Hehe, new pinned post uwu
Am Sam, Sam i am, no i don't like green eggs and ham.
What i do like is my dog though, and drawing, writing, hunting and reading 😌
°•~•° °•~•° °•~•° °•~•° °•~•°
Lmao. H m m. Wtf do i even put in a pinned post.
This shall do.
OH! and Aussies suck 🇳🇿
Me: wanting to become a police dog handler/police officer
Everyone: ACAB, pigs, all cops should die etc
Me: yeah nah Veterinarian it is 😌
I dropped a mug the other day at my course, the carpet isnt that soft as i learned lmaoo, hot chocolate went eVeRywhEre and i cut my goddamn hAND
But atleast they replaced my mug 😌
My dog keeps stealing my mints 😒
WHY CANT I POST PICTURES?! I JUST WANNA POST A PICTURE OF MY PUPPYYYYY
Hehe, i have school work to do yet can't be fucked and and aaaah im so gon fail this course 👁👄👁
Theres a bigass forest behind my new house, well over 100 hectares and liek
Aaah, i can't wait to mooooove so i can explore the place with Honey and and and AH teach her how to hunt rabbit and AHHH
But before teaching her how to hunt rabbit i gotta apply for a bunch of permits AND take her to these classes so she learns to stay away from le native birdies 😌
All in all i need 4(?) Permits and Honey needs to complete a class hnnnng
But still, FUNSIESS
I reckon she'll be a good hunting dog.. lmaooo
Hehe. I brought a massive brownie 😌
Y'all ever just look like a goddamn mess and look in the motel mirror mutter a 'how' and then remember that sleep deprivation and paranoia will do that? No? Oh hecc.

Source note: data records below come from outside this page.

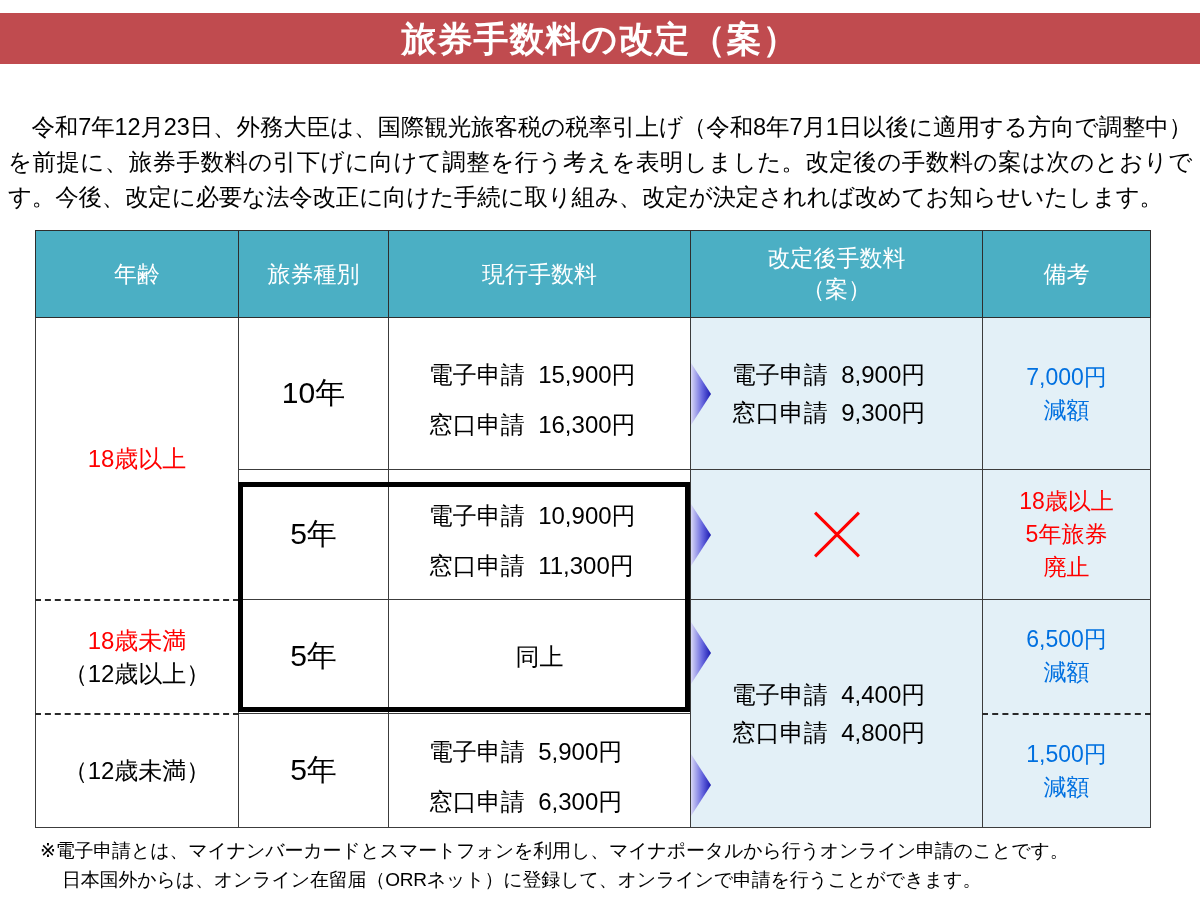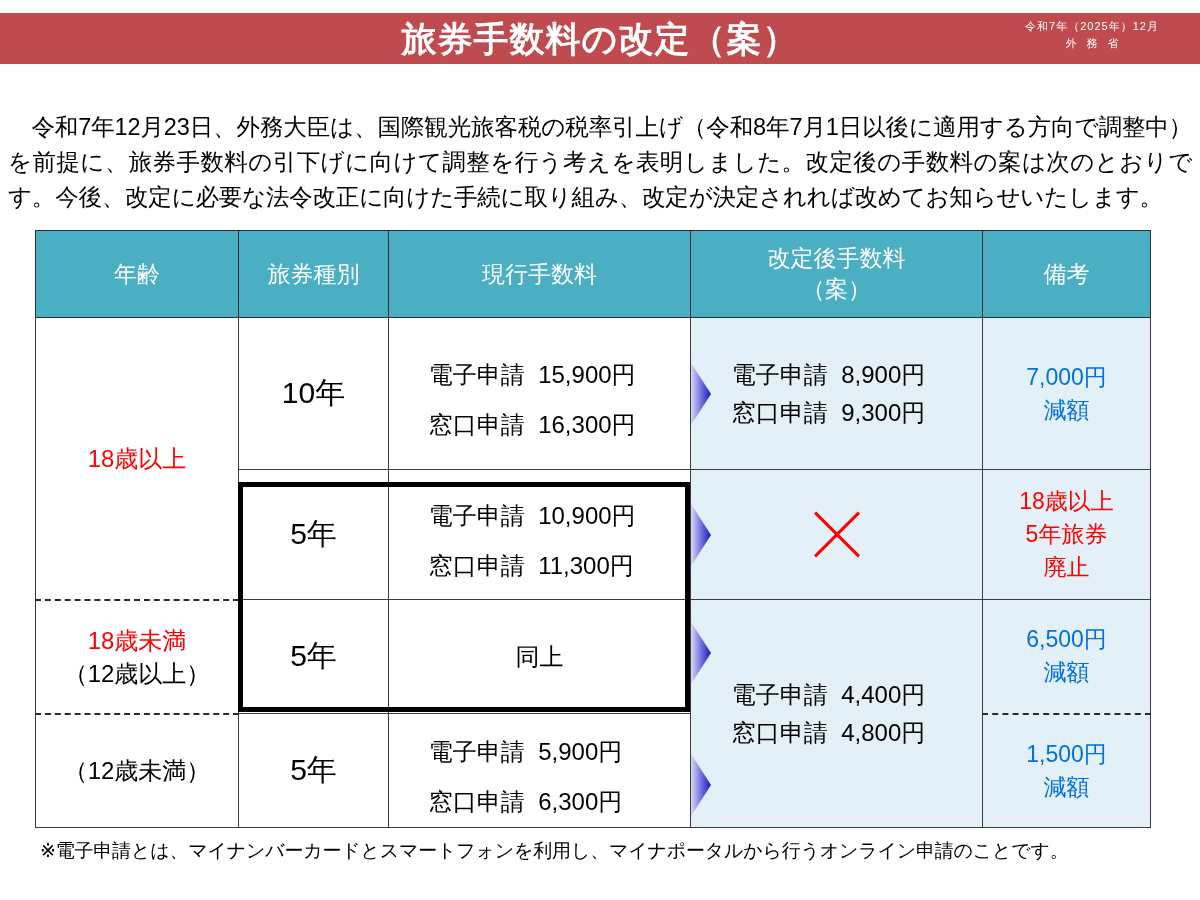--- a/index.html
+++ b/index.html
@@ -199,24 +199,20 @@
     line-height: 29px;
     letter-spacing: -0.2px;
   }
   .footnotes .fn2 { padding-left: 22px; }
 </style>
 </head>
 <body>
 
 <div class="header-bar">
   <div class="header-title">旅券手数料の改定（案）</div>
-  <div class="header-meta">
-    <div>令和7年（2025年）12月</div>
-    <div class="ministry">外務省</div>
-  </div>
 </div>
 
 <p class="intro">　令和7年12月23日、外務大臣は、国際観光旅客税の税率引上げ（令和8年7月1日以後に適用する方向で調整中）を前提に、旅券手数料の引下げに向けて調整を行う考えを表明しました。改定後の手数料の案は次のとおりです。今後、改定に必要な法令改正に向けた手続に取り組み、改定が決定されれば改めてお知らせいたします。</p>
 
 <div class="table-wrap">
   <table class="fee-table">
     <colgroup>
       <col class="col-age">
         <col class="col-type">
         <col class="col-cur">
@@ -354,13 +350,14 @@
         </td>
       </tr>
     </tbody>
   </table>
 
   <div class="thick-box"></div>
 </div>
 
 <div class="footnotes">
   <div class="fn1">※電子申請とは、マイナンバーカードとスマートフォンを利用し、マイナポータルから行うオンライン申請のことです。</div>
+  <div class="fn2">日本国外からは、オンライン在留届（ORRネット）に登録して、オンラインで申請を行うことができます。</div>
 </div>
 
 </body></html>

3 weeks in a motel has me bored and and and aH
I need some good book/movie suggestions that have the whole lgbtq theme going on ;-;
I consuMED an entire bottle of water today and its the most water i have had in a single day since the beginning of the year and i am proud of myself lmaoo 👁👄👁
Lmao, why can't i feel feelings?
Like, in the moment yeah sure i feel happiness and sadness etc but it doesn't last long and i can't identify them lmao i just guess what emotions im feeling after they occur, the tight throat and tears is sadness, the frustration and burning is anger..?
Or when im about to cry, how come i have no warning other than the tightness of my throat.
How come happiness rarely happens anymore? How come i can't be happy. Why can't I be happy instead of feeling numb all the time?
Why is it that the only emotions I can actually identify is fear and anxiety.. why is it that those two are the most common feelings i have?
Why am i always stressed, why cant i just be normal, why can't i just feel normal?
Why am i always numb and have to pretend. Why do i have to be the one to wear a mask of 'I'm okay' and smile.
Why is it that when i reach out for help i get shot down? Why does it seem that my feelings aren't validated?